Within the listing below, the lines to output run from the one containing "[71,397,153,412] Services ->" through the one containing "[260,604,325,615] routes or"; copy them exactly and nothing else.

__AVAILABLE DATA__.

****************************************

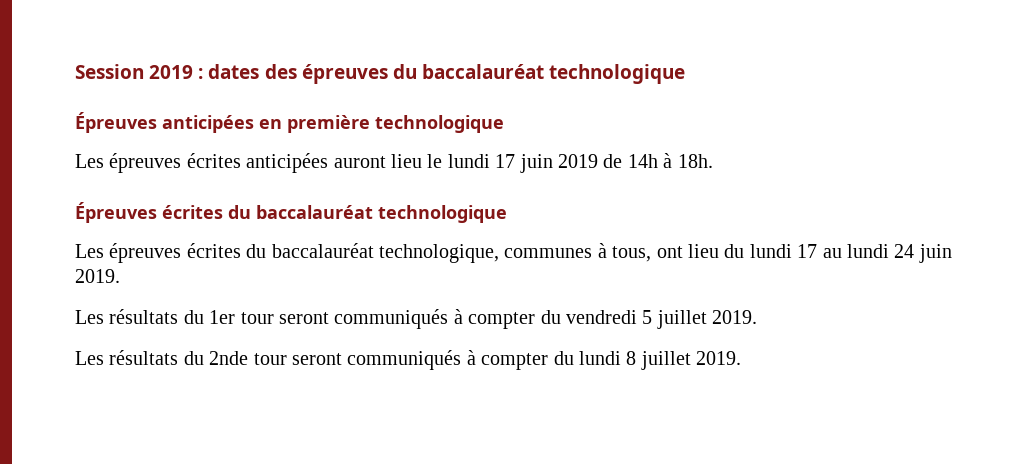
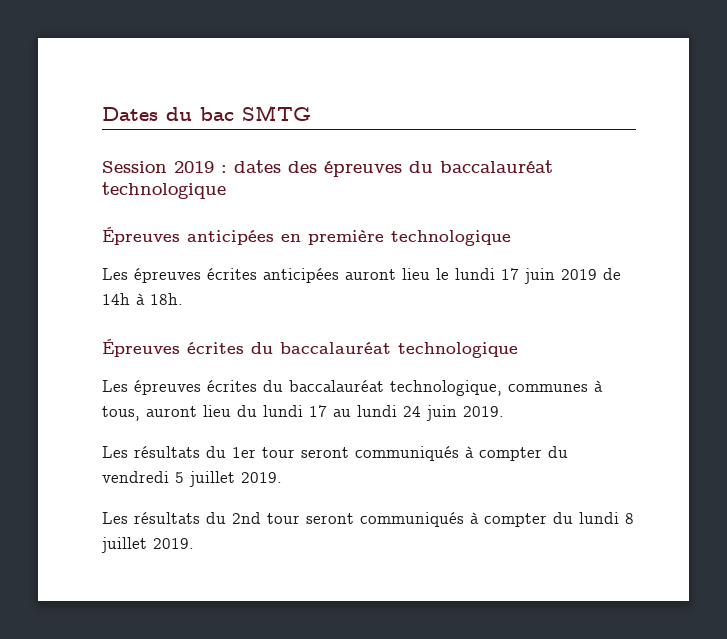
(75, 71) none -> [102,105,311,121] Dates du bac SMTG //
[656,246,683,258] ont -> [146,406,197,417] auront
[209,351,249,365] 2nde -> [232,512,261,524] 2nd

****************************************

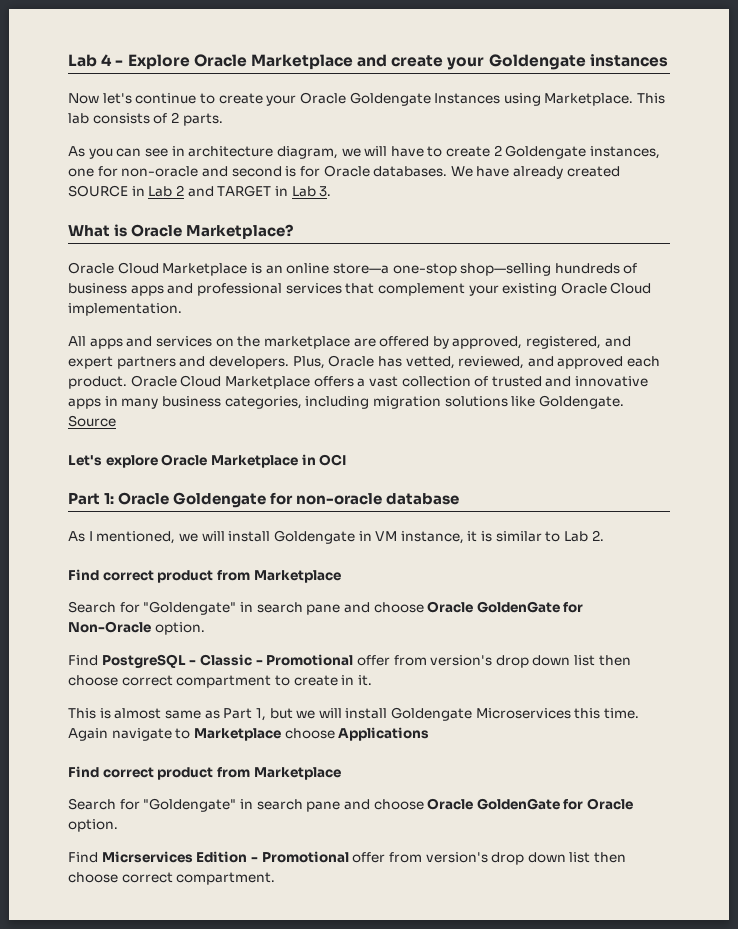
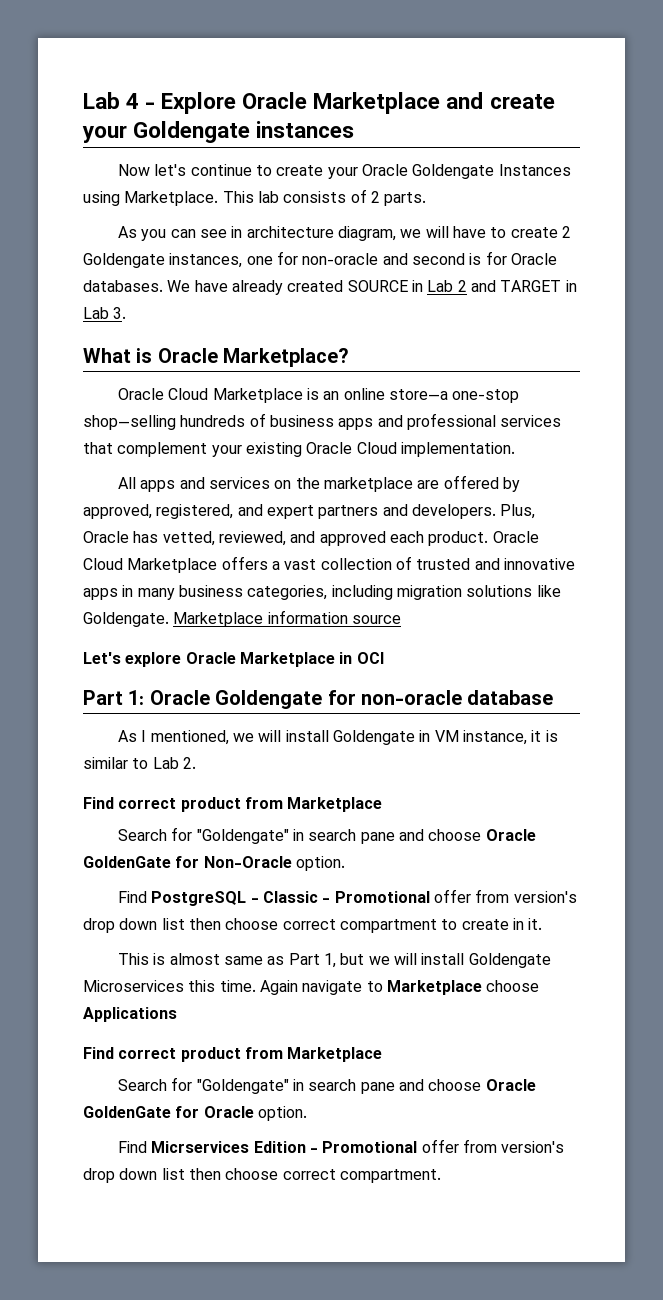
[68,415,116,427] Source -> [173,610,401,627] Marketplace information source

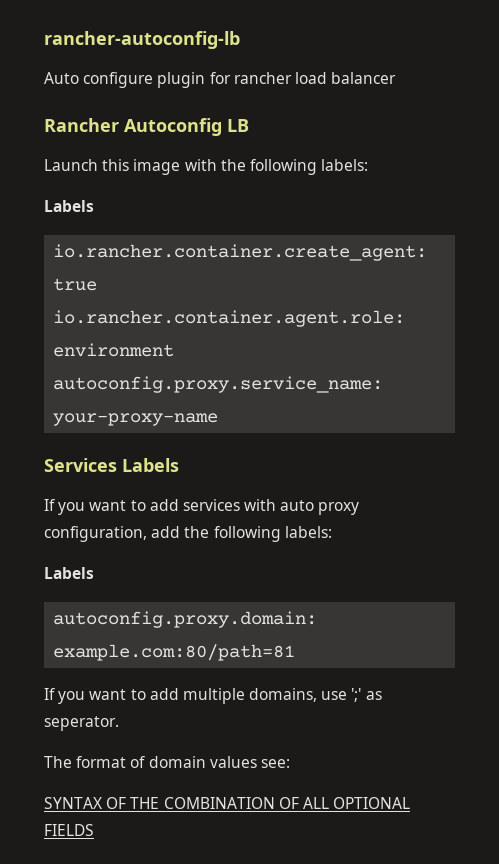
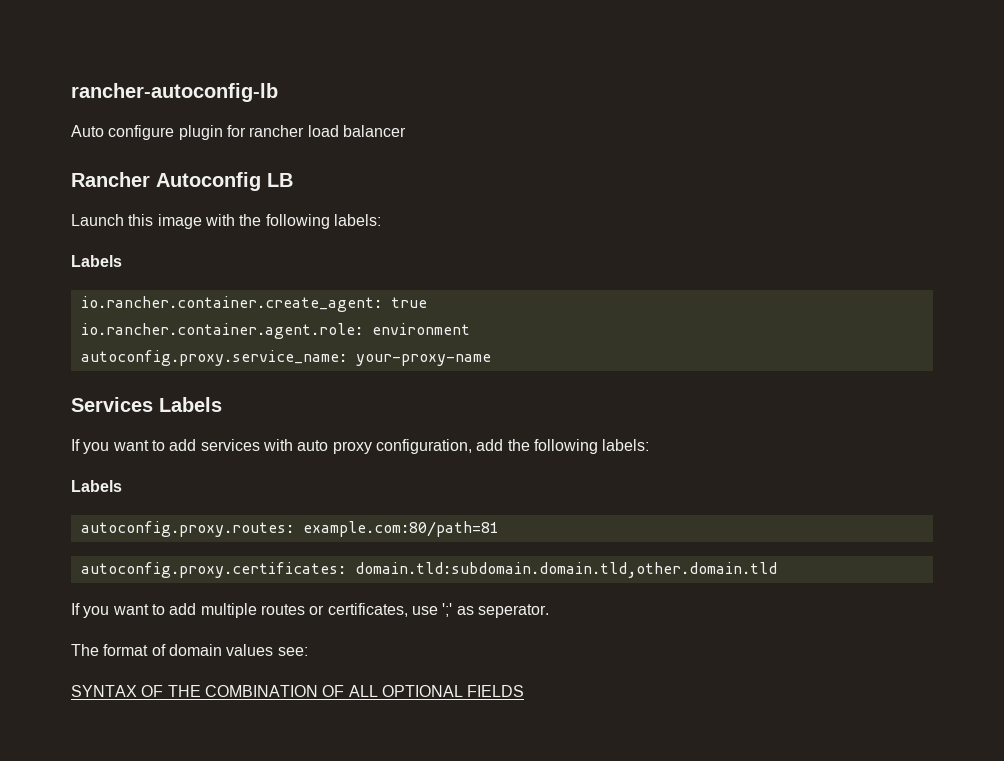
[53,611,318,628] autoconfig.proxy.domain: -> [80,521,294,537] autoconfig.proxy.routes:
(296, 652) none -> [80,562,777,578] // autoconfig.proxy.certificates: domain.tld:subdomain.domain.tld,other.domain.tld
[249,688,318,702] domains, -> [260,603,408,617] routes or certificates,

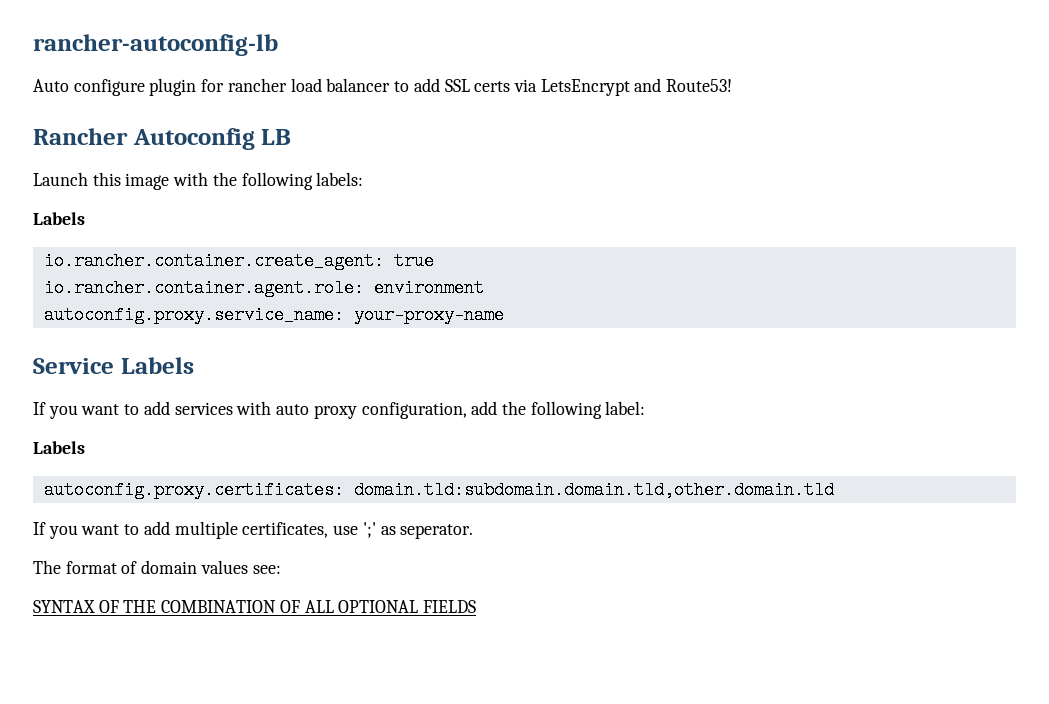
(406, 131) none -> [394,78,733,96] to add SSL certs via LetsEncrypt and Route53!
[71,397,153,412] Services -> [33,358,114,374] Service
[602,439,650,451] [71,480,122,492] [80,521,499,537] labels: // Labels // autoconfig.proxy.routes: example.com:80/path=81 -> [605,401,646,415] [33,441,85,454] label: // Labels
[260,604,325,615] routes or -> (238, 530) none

****************************************

__RESULT OF THE EXERCISE__.
[71,397,153,412] Services -> [33,358,114,374] Service
[602,439,650,451] [71,480,122,492] [80,521,499,537] labels: // Labels // autoconfig.proxy.routes: example.com:80/path=81 -> [605,401,646,415] [33,441,85,454] label: // Labels
[260,604,325,615] routes or -> (238, 530) none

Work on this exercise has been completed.